Además de la elección presidencial también se eligió la nueva composición de Diputados y Senadores del Congreso. De hecho, quien resulte electo seguramente se enfrentará a un Congreso profundamente fragmentado y se verá obligado a negociar no solo su agenda política, sino también (y los últimos años dan cuenta de ello) su propia subsistencia en el cargo.
El ballotage que se viene: de la derecha conocida a la nueva derecha
Keiko Fujimori lleva ya tres intentos de acceder a la presidencia. En las últimas tres elecciones presidenciales accedió al ballotage, pero en todas perdió, dando cuenta del fuerte rechazo que genera su apellido en buena parte de la población peruana.
Es que el gobierno de Alberto Fujimori en la década del ‘90 estuvo plagado de polémicas por corrupción, con un intento de autogolpe de Estado incluido para perpetuarse en el poder, y un fuerte aumento de la desigualdad. El recuerdo de esa experiencia todavía cala hondo en buena parte de la población de un país que muestra diferencias profundas entre los territorios urbanos más densamente poblados (como Lima o Arequipa) y las zonas rurales y serranas, donde una enorme porción de la población trabaja en la informalidad y hablan español pero también en dialectos originarios (quechua y otros).

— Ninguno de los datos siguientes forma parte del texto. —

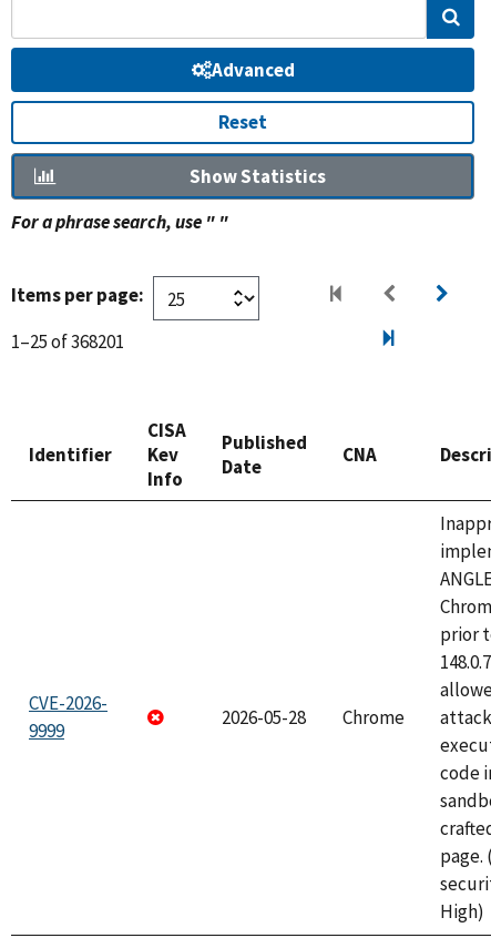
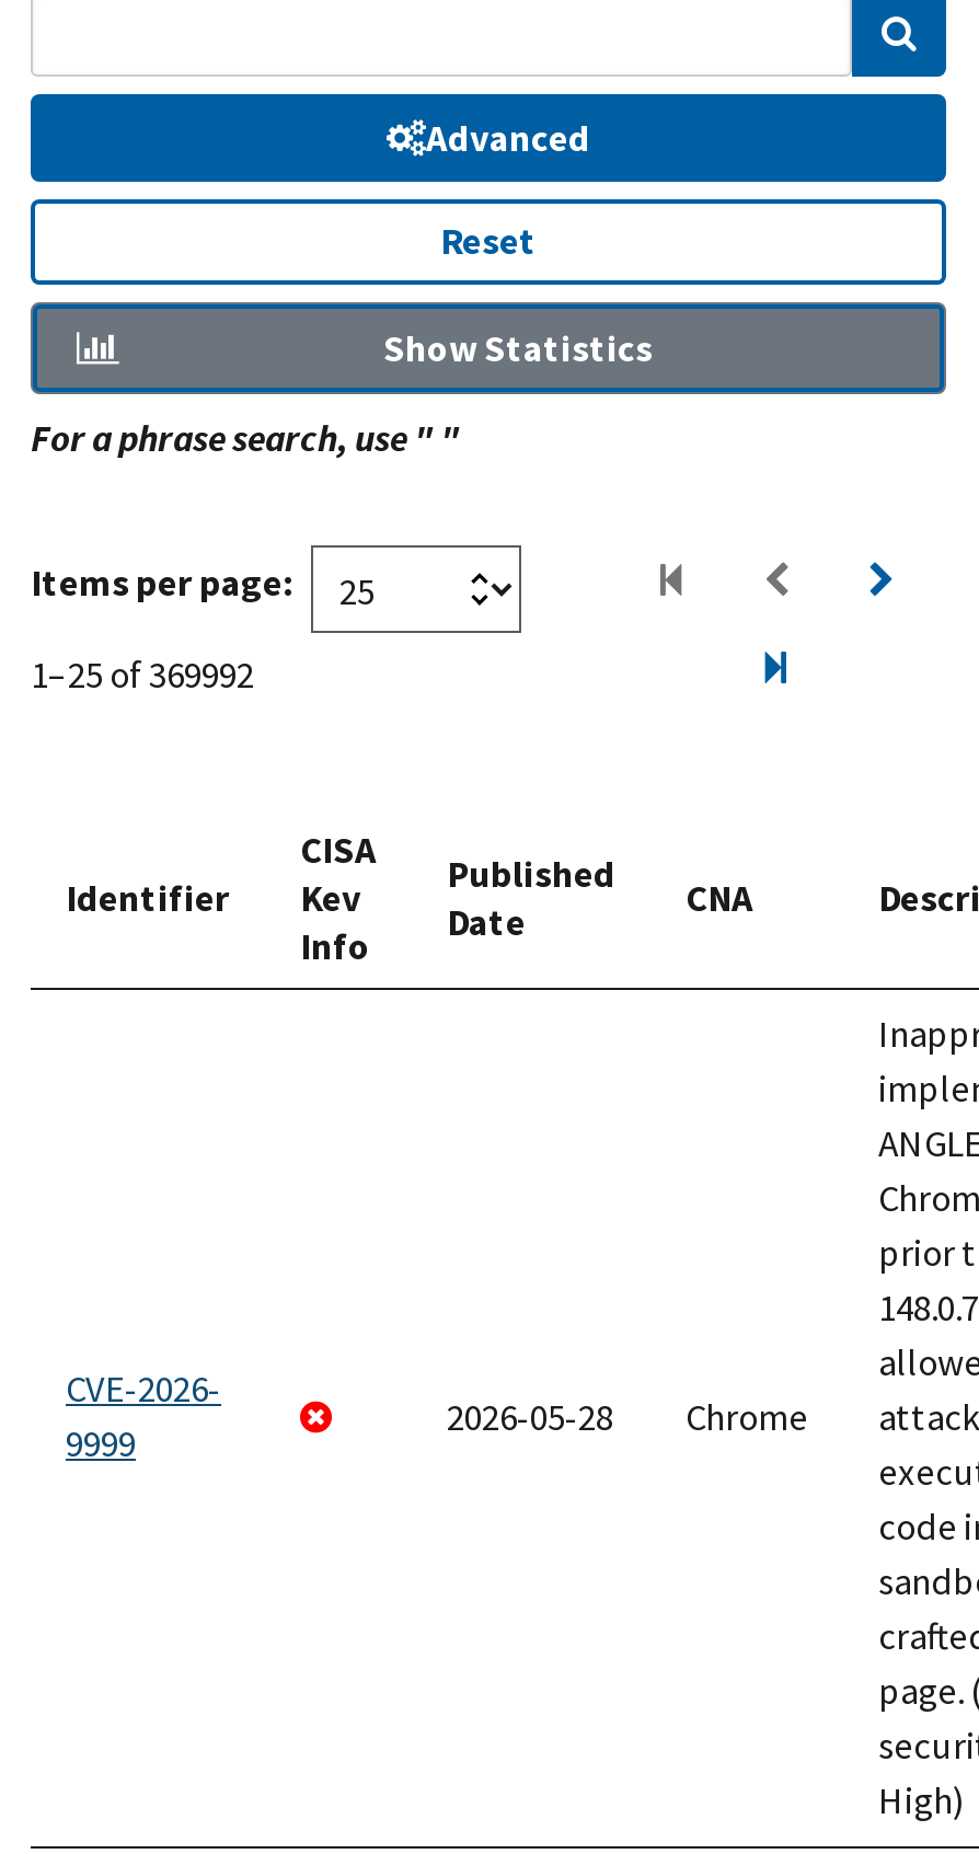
[11,330,124,354] 1–25 of 368201 -> [31,651,254,699] 1–25 of 369992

Si bien habrá que esperar el conteo definitivo, el candidato que más chances tiene de acceder al ballotage es Rafael López Aliaga. Se lo conoce con el apodo de “porky” (en una elocuente referencia al cerdo animado de los Looney Toons) y fue alcalde metropolitano de la Municipalidad de Lima hasta 2025, cuando renunció para postularse a la presidencia. Un artículo de CNN Latinoamérica caratuló a López Aliaga como un empresario ultraconservador, célibe desde los 19 años; que se caracterizó por mostrarse cercano a la fe. Incluso forma parte abiertamente del Opus Dei, una de las ramas más conservadoras y cuestionadas de la Iglesia.
En cuanto a la política regional se referencia políticamente en Donald Trump y Jair Bolsonaro. Conociendo la trayectoria política y personal de Keiko Fujimori se puede deducir que internacionalmente no será muy distinto el posicionamiento entre ambos candidatos en lo que respecta a la estrategia regional para el país. Perú tendrá al 9no presidente en 10 años, casi uno por año en promedio, en un país con un sistema político que privilegia la estabilidad económica por sobre la política.